We may well wonder what happened when, after Fyne had left him, the

hesitating girl went up at last and opened the door of that room where

our man, I am certain, was not extinguished. Oh no! Nor cold; whatever

else he might have been.

It is conceivable he might have cried at her in the first moment of

humiliation, of exasperation, "Oh, it's you! Why are you here? If I am

so odious to you that you must write to my sister to say so, I give you

back your word." But then, don't you see, it could not have been that. I

have the practical certitude that soon afterwards they went together in a

hansom to see the ship--as agreed. That was my reason for saying that

Flora de Barral did go to sea . . . "

"Yes. It seems conclusive," I agreed. "But even without that--if, as

you seem to think, the very desolation of that girlish figure had a sort

of perversely seductive charm, making its way through his compassion to

his senses (and everything is possible)--then such words could not have

been spoken."

"They might have escaped him involuntarily," observed Marlow. "However,

a plain fact settles it. They went off together to see the ship."

"Do you conclude from this that nothing whatever was said?" I inquired.

"I should have liked to see the first meeting of their glances upstairs

there," mused Marlow. "And perhaps nothing was said.

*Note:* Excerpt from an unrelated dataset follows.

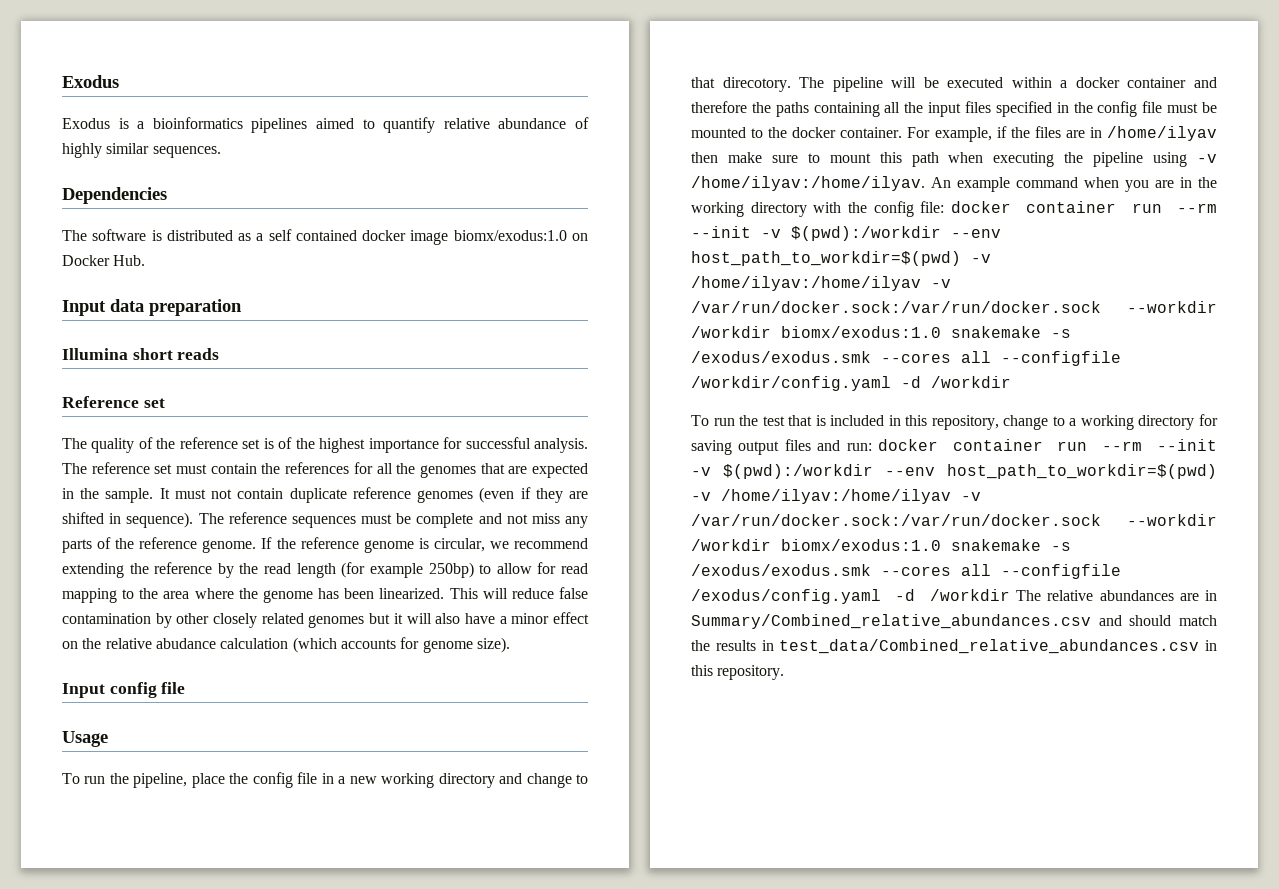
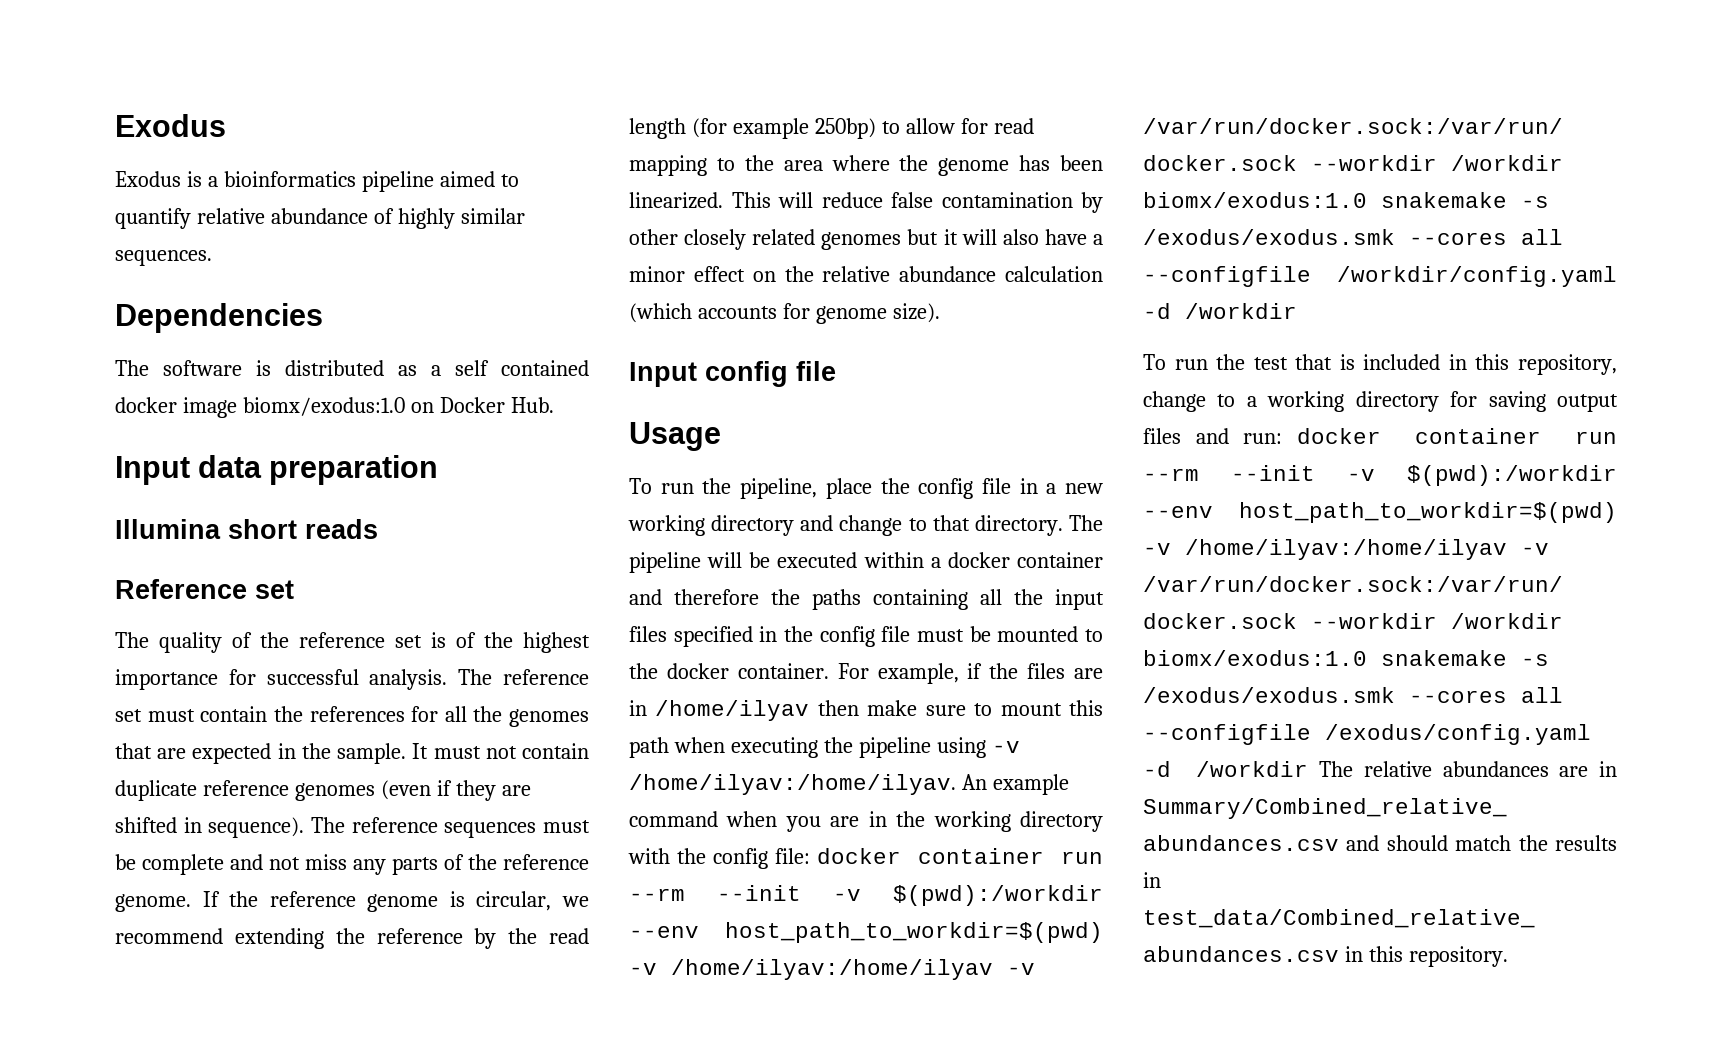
[251,118,308,133] pipelines -> [361,171,434,192] pipeline
[155,638,216,649] abudance -> [899,266,997,282] abundance
[722,77,791,92] direcotory. -> [974,515,1063,536] directory.

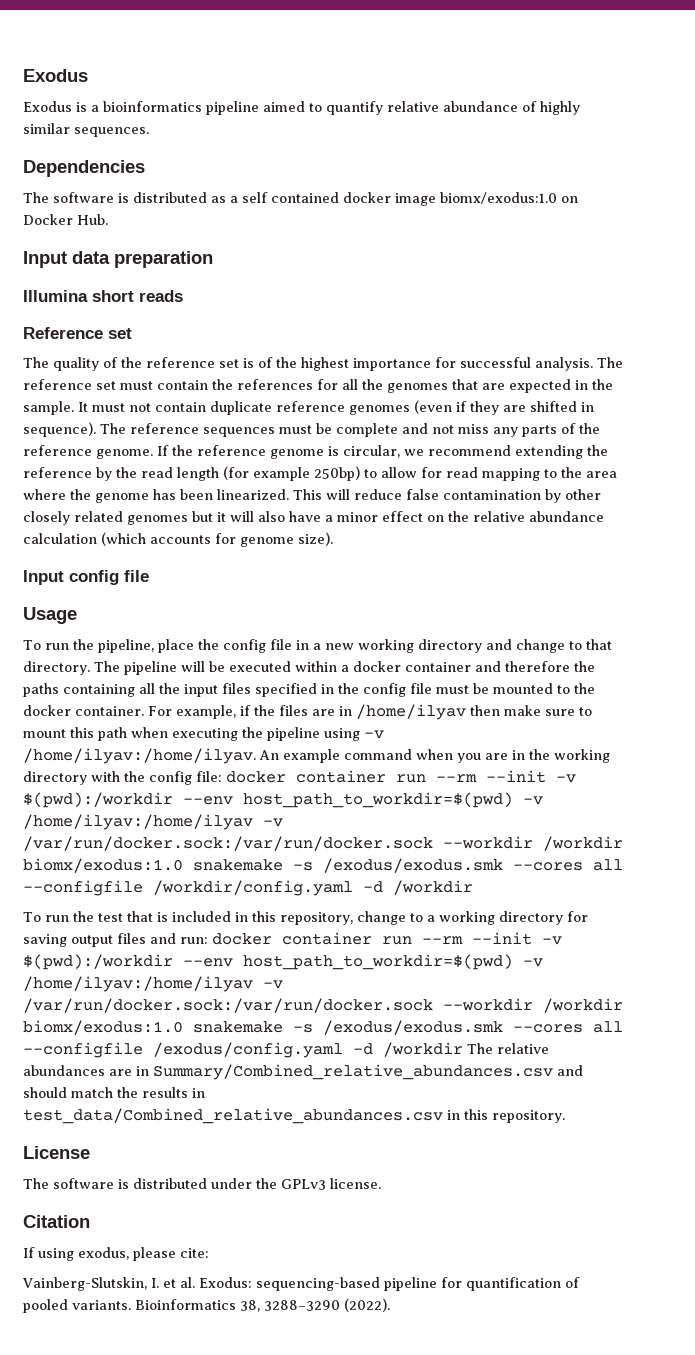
(1508, 956) none -> [23,1146,90,1159] [23,1178,381,1190] [23,1215,90,1228] [23,1247,209,1261] [22,1277,580,1291] [23,1298,390,1313] // License // The software is distributed under the GPLv3 license. // Citation // If using exodus, please cite: // Vainberg-Slutskin, I. et al. Exodus: sequencing-based pipeline for quantification of pooled variants. Bioinformatics 38, 3288–3290 (2022).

But no man comes

out of such a 'wrangle' (as Fyne called it) without showing some traces

of it. And you may be sure that a girl so bruised all over would feel

the slightest touch of anything resembling coldness. She was

mistrustful; she could not be otherwise; for the energy of evil is so

much more forcible than the energy of good that she could not help

looking still upon her abominable governess as an authority. How could

one have expected her to throw off the unholy prestige of that long

domination? She could not help believing what she had been told; that

she was in some mysterious way odious and unlovable. It was cruelly

true--to her. The oracle of so many years had spoken finally. Only

other people did not find her out at once . . . I would not go so far as

to say she believed it altogether. That would be hardly possible. But

then haven't the most flattered, the most conceited of us their moments

of doubt? Haven't they? Well, I don't know. There may be lucky beings

in this world unable to believe any evil of themselves. For my own part

I'll tell you that once, many years ago now, it came to my knowledge that

a fellow I had been mixed up with in a certain transaction--a clever

fellow whom I really despised--was going around telling people that I was

a consummate hypocrite. He could know nothing of it. It suited his

humour to say so. I had given him no ground for that particular calumny.

Yet to this day there are moments when it comes into my mind, and

involuntarily I ask myself, 'What if it were true?' It's absurd, but it

has on one or two occasions nearly affected my conduct. And yet I was

not an impressionable ignorant young girl. I had taken the exact measure

of the fellow's utter worthlessness long before. He had never been for

me a person of prestige and power, like that awful governess to Flora de

Barral. See the might of suggestion? We live at the mercy of a

malevolent word. A sound, a mere disturbance of the air, sinks into our

very soul sometimes. Flora de Barral had been more astounded than

convinced by the first impetuosity of Roderick Anthony. She let herself

be carried along by a mysterious force which her person had called into

being, as her father had been carried away out of his depth by the

unexpected power of successful advertising.